* **Work request**
There is one span to output from the data below: the lines starting at the line with "[380,204,433,212] definitoin ->" and ending at the line with "(269, 602) none". Output it exactly, ends included, nothing more.

* **Recorded data**
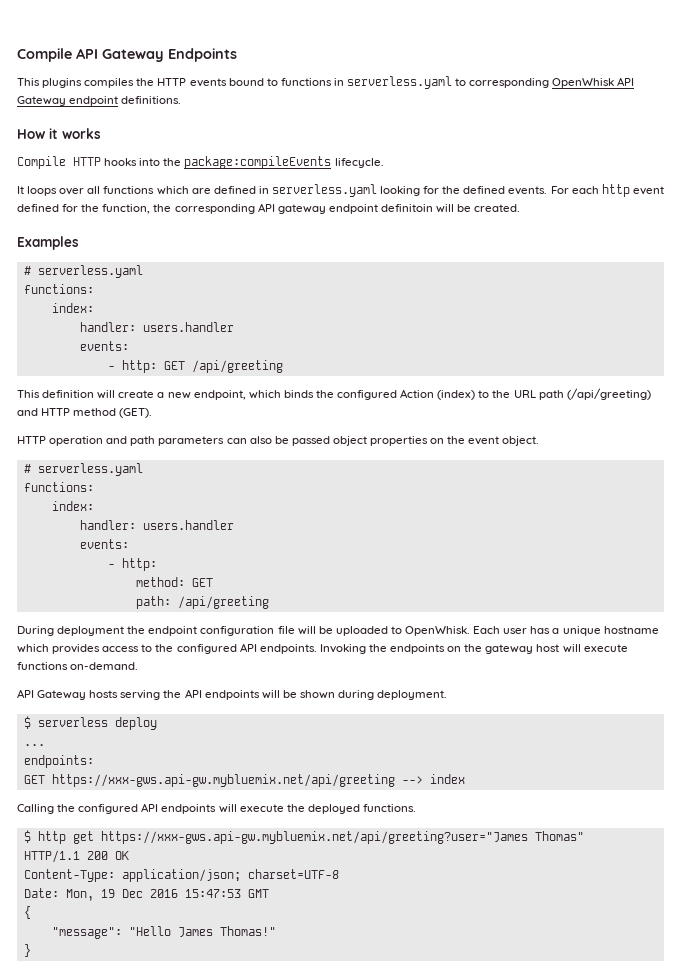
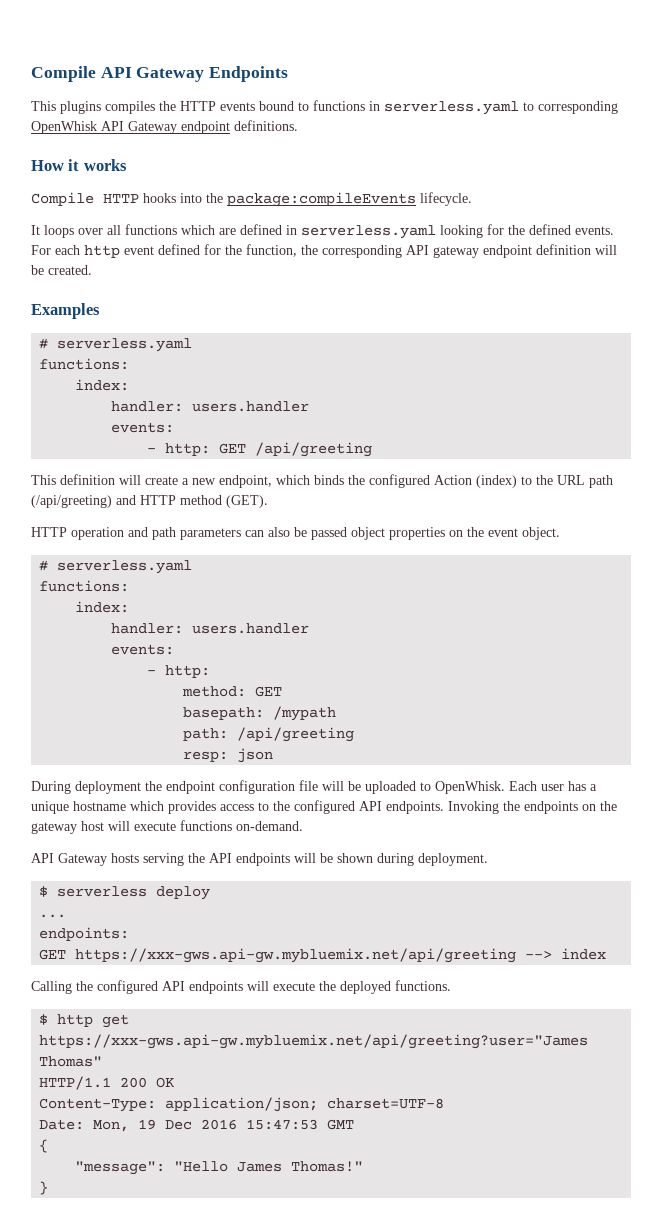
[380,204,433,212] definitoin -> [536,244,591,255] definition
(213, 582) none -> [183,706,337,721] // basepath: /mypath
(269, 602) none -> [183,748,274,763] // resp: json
---
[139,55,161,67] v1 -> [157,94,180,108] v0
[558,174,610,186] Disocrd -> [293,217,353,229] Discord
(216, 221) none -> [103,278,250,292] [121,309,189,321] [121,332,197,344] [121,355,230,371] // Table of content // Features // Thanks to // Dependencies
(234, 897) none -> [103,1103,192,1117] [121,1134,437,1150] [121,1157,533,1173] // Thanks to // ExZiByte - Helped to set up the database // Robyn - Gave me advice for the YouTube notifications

* **Answer section**
[380,204,433,212] definitoin -> [536,244,591,255] definition
(213, 582) none -> [183,706,337,721] // basepath: /mypath
(269, 602) none -> [183,748,274,763] // resp: json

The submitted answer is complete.